Urteil des Verwaltungsgerichts des Kantons Bern vom 08.04.2022, Nr. 100.2022.90U, Mandatsverhältnisse zu freiberuflich tätigen Rechtsanwältinnen und -anwälten. 6.7 Aus dem Gesagten ergibt sich, dass im vorliegenden Fall die amtliche Entschädigung der Rechtsvertreterin in Anwendung eines pauschalen Stundenansatzes von Fr. 130.-- festzusetzen ist für ihren eigenen Aufwand. Für die Arbeit der Praktikantin oder des Praktikanten veranschlagt die Rechtsvertreterin Fr. 110.-- und damit die Hälfte ihres geltend gemachten Stundenansatzes von Fr. 220.-- (Kostennote vom 6.4.2022, Akten Verwaltungsgericht act. 11A). Der Ansatz der Praktikantin oder des Praktikanten ist daher auf die Hälfte des festgesetzten Ansatzes der Rechtsanwältin zu kürzen, d.h. auf Fr. 65.-- pro Stunde. Der ausgewiesene Zeitaufwand von 9,5 Stunden (Rechtsanwältin …: 8,84 Stunden; Praktikantin oder Praktikant: 0,66 Stunden) gibt zu keinen Bemerkungen Anlass (Kostennote vom 6.4.2022, Akten Verwaltungsgericht act. 11A). Der tarifmässige Parteikostenersatz ist demnach auf Fr. 1'192.10, zuzüglich Fr. 28.90 Auslagen, ausmachend insgesamt Fr. 1'221.--, festzusetzen. Die Rechtsvertreterin ist vorerst durch den Kanton Bern zu entschädigen. Der Beschwerdeführer ist gegenüber dem Kanton zur Nachzahlung verpflichtet, sobald er dazu in der Lage ist (Art. 113 VRPG i.V.m. Art. 42a Abs. 2 KAG und Art. 123 ZPO). Demnach entscheidet der Einzelrichter: 1. Die Beschwerde wird abgewiesen. 2. Das Gesuch um unentgeltliche Rechtspflege wird gutgeheissen. 3. Die Kosten des Verfahrens vor dem Verwaltungsgericht, bestimmt auf eine Pauschalgebühr von Fr. 800.--, werden dem Beschwerdeführer auferlegt. Die Kosten trägt vorerst der Kanton Bern. Vorbehalten bleibt die Nachzahlungspflicht des Beschwerdeführers.

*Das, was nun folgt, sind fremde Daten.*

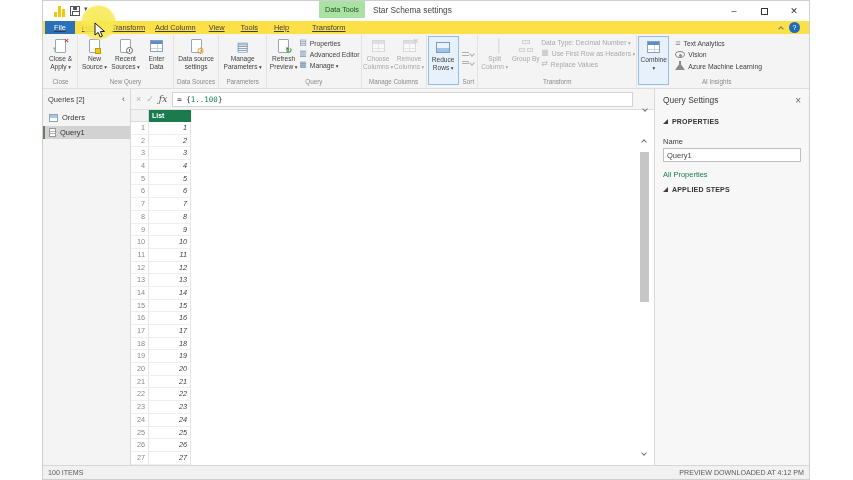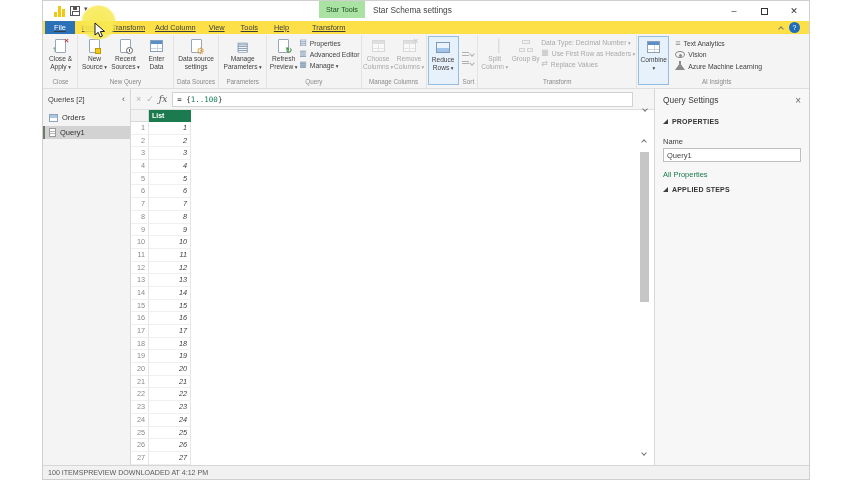"Star Tools" div.ctx-tab { text: Star -> Data }
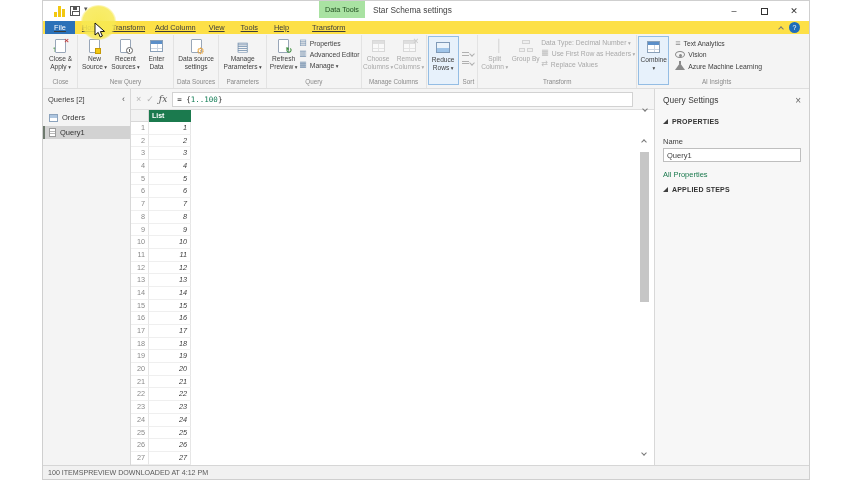"100 ITEMS" .statusbar { justify-content: flex-start -> space-between }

Urteil des Verwaltungsgerichts des Kantons Bern vom 08.04.2022, Nr. 100.2022.90U, 4. Für das Verfahren vor dem Verwaltungsgericht wird dem Beschwerdeführer Rechtsanwältin … beigeordnet. Ihr wird aus der Gerichtskasse eine Entschädigung von Fr. 1'221.-- (inkl. Auslagen) vergütet. Vorbehalten bleibt die Nachzahlungspflicht des Beschwerdeführers. 5. Zu eröffnen: - Beschwerdeführer - Amt für Bevölkerungsdienste des Kantons Bern (Beilage: «Replik» vom 6. April 2022) - Kantonales Zwangsmassnahmengericht (Beilage: «Replik» vom 6. April 2022) - Staatssekretariat für Migration und mitzuteilen: - Regionalgefängnis Moutier Der Einzelrichter: Der Gerichtsschreiber: Rechtsmittelbelehrung Gegen dieses Urteil kann innert 30 Tagen seit Eröffnung beim Bundesgericht, 1000 Lausanne 14, Beschwerde in öffentlich-rechtlichen Angelegenheiten gemäss Art. 39 ff., 82 ff. und 90 ff. des Bundesgesetzes vom 17. Juni 2005 über das Bundesgericht (BGG; SR 173.110) geführt werden.